Express Busses to the rescue

 

While we are looking at major redesigns of the Halifax Transit system there are minor tweaks that can be done to greatly improve transit access for everyone. Getting cars off the road is no easy task but it can be done. For a city of roughly 400,000 people, our transit system does a decent job of getting people around but there is room for improvement. It’s been a long time since we saw a radical redesign of the system and the city has grown up a lot since then. For starters, we’re amalgamated now, and the outlying regions have blossomed and people are no longer just travelling from the ‘burbs’ to downtown and back. Wherever they are going they want to get there in a timely manner. Place like Cole Harbour no longer sit on the edge of the world so why should we continue treating those areas like that?

 

A few years back Halifax Transit implemented new express bus routes in several parts of the city. Personally, I have found them to be enormously helpful as they have greatly reduced the amount of travel time to and from work. After using them for some time I asked myself a few questions. Why do these routes need only run on weekdays and only during rush hour? Why can’t they run all day or at least for a few hours into the evening. Say until 8:30 pm or so. Why can’t they run on weekends? Being able to get into downtown Halifax in 40 minutes instead of an hour plus would mean I, and I’m sure a great many others, would be willing to travel downtown more often in the evening or on the weekend. If you make it easier for people to do a thing, then they will be more likely to do that thing. The express buses have been a huge advantage for suburban commuters, and the lessons Halifax has learned from them should be embraced. People commuting from suburban areas such as Portland hills should have the option to not make every transit stop on their way downtown for a faster commute.

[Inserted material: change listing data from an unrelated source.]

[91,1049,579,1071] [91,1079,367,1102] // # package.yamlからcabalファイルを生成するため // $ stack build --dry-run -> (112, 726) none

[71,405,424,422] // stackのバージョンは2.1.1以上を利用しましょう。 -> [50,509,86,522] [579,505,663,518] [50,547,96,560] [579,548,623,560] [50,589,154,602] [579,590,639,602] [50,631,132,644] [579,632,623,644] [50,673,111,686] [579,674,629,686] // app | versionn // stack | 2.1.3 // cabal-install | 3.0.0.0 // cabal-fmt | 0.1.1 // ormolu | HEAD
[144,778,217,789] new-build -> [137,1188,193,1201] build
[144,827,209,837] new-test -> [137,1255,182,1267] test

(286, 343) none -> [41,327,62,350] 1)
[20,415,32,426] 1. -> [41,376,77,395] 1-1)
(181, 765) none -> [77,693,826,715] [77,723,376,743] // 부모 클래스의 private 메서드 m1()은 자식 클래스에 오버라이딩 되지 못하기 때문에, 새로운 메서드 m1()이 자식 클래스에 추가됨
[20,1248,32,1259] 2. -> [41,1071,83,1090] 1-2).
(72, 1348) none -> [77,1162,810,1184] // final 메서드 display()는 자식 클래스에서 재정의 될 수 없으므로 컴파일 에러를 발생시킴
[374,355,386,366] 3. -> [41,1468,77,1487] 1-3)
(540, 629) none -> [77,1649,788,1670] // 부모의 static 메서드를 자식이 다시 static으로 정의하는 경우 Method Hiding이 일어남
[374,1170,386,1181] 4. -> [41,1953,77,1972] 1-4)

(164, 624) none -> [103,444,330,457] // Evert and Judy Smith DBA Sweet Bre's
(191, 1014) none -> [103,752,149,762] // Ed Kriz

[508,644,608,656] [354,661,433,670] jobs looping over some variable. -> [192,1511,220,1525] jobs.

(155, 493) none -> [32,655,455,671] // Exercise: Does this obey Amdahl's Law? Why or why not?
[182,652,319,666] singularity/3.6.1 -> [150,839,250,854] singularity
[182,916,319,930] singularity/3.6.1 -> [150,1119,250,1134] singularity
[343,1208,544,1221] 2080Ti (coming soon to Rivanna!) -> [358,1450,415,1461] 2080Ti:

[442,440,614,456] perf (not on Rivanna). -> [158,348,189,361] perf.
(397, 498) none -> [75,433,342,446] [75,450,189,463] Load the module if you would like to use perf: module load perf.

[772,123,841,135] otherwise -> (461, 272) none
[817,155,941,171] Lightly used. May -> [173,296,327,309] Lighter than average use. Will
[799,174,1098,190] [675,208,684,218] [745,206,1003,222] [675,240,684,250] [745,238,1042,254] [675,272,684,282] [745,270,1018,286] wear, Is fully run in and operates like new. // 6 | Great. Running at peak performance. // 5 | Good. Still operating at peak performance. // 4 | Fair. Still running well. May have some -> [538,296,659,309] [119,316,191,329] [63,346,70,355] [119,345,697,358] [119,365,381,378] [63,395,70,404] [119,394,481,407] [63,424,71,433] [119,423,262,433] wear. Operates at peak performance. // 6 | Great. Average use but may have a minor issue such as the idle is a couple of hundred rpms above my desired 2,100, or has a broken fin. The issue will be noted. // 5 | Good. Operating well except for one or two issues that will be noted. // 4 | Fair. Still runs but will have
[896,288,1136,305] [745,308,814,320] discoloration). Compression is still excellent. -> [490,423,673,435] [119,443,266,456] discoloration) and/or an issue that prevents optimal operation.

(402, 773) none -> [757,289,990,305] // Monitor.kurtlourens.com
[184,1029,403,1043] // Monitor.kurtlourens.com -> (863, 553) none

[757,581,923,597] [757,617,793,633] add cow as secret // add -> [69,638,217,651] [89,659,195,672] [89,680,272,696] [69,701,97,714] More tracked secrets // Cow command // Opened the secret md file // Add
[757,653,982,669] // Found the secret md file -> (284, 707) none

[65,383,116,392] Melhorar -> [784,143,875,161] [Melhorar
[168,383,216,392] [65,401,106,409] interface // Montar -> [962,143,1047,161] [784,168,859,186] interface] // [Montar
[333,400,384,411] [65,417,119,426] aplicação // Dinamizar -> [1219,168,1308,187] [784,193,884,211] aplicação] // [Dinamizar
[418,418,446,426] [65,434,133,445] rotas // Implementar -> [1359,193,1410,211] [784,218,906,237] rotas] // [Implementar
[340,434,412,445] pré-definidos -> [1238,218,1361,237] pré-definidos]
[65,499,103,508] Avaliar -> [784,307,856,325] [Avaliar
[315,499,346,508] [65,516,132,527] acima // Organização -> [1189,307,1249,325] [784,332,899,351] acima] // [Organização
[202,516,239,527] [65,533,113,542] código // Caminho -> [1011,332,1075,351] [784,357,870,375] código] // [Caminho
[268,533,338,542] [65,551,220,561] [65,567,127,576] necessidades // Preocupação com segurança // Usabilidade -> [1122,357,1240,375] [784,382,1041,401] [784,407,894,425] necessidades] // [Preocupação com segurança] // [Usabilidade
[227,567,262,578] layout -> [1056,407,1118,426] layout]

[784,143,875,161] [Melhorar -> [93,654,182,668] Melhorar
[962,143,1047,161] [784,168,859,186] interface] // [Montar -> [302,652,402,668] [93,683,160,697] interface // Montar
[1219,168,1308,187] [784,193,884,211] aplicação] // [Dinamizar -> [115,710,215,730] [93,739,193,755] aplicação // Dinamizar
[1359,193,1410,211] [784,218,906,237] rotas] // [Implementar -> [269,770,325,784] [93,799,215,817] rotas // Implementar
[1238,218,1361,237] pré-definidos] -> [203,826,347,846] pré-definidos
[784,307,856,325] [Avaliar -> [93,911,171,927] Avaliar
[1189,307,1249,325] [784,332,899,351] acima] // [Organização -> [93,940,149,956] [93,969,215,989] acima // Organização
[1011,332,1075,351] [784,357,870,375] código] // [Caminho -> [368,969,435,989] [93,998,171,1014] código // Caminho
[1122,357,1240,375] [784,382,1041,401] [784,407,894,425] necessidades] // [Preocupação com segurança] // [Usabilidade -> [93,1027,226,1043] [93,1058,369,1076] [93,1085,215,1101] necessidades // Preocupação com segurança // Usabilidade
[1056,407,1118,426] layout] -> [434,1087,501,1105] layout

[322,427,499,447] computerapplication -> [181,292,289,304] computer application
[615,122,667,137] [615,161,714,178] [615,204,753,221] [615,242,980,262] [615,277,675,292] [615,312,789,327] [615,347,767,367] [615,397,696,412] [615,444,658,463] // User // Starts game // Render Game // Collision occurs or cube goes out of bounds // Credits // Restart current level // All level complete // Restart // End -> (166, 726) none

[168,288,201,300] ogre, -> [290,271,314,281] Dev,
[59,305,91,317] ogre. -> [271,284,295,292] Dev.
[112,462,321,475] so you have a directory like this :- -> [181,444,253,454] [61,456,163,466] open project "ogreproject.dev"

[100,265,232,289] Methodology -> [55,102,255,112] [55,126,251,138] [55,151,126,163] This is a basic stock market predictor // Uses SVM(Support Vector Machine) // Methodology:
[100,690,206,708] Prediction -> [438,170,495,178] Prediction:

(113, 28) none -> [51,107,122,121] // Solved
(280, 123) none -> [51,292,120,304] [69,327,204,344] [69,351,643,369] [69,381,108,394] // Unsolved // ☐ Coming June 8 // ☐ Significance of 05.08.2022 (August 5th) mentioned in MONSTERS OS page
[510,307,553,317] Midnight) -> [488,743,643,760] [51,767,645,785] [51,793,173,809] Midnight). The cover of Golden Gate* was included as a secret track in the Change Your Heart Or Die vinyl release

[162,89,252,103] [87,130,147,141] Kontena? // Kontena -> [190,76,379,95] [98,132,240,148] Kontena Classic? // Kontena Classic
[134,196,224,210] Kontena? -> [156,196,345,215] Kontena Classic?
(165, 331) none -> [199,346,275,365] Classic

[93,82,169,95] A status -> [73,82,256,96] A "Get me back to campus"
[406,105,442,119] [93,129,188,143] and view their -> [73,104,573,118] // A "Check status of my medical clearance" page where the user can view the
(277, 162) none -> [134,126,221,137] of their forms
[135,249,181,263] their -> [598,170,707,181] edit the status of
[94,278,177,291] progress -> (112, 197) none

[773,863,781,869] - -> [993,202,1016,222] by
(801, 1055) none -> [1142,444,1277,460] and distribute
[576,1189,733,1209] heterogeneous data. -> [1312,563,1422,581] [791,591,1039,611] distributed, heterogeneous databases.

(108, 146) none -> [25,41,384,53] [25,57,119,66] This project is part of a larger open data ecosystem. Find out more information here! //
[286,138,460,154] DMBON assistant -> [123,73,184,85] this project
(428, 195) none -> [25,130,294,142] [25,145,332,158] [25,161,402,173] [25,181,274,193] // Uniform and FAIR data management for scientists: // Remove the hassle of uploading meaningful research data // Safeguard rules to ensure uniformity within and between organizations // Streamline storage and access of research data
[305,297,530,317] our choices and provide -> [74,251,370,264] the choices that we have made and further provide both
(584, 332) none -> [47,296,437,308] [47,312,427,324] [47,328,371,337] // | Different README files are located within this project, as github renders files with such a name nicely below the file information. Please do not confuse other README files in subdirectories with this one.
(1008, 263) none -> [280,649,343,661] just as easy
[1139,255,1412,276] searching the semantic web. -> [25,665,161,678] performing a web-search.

The Metrolink routes are great but they cost extra and don’t run on weekends. I’ll also add a shout out to the calls for a bus to run up Main Street in Dartmouth. The Main Street side of Dartmouth & Cole Harbour doesn’t get enough love, and this route would improve things greatly for the residents who live there. It would also make it easier for people outside of this region to access to many shops and services in that area. Reducing the number of cars on the road is a goal that can achieve tangible results in a timely manner if it is handled properly. And it can begin by just providing more transit options to folks outside of the core.

 

There are many things we could do differently to improve transit and get people busing instead driving. Give people fast convenient options for transit and they might surprise you. The current system is designed around a much smaller, less diverse city. Our suburban populations have grown over the last several decades. If you want people to leave their cars at home, then you must provide an alternative to a car that is reliable and fast and inexpensive. No one’s going to leave their car at home for a 90 minute bus ride. But if that bus ride turns into 30 minutes then it will be much easier to convince people to go carless.

 

The one demographic currently underserved by our transit system are the people who live in the suburbs and just want to go downtown without making other stops. The only alternative to a car is public transit that comes only once an hour to many areas outside of rush hour. I would bet real money that suburban drivers make up the bulk of the cars of the road and that many of them do not live near the major corridors and transit hubs that see regular, frequent service. If you can provide these people with a fast, reliable and convenient method of getting downtown then they might start leaving their cars at home. Most transit hubs have lots of parking nearby. This is a great opportunity we should be taking advantage of. Having fewer cars on the road pays off handsomely for all of us in the long run. We could be doing more to convince people to park at one of these transit hubs and bus downtown instead of driving. And if we ran the express bus routes from these transit hubs more frequently than it might go a long way to reduce congestion on our roads. Running more frequent buses to every corner of HRM isn’t feasible. But directing people to more central locations where they can get fast and frequent transit service might be a good place to start.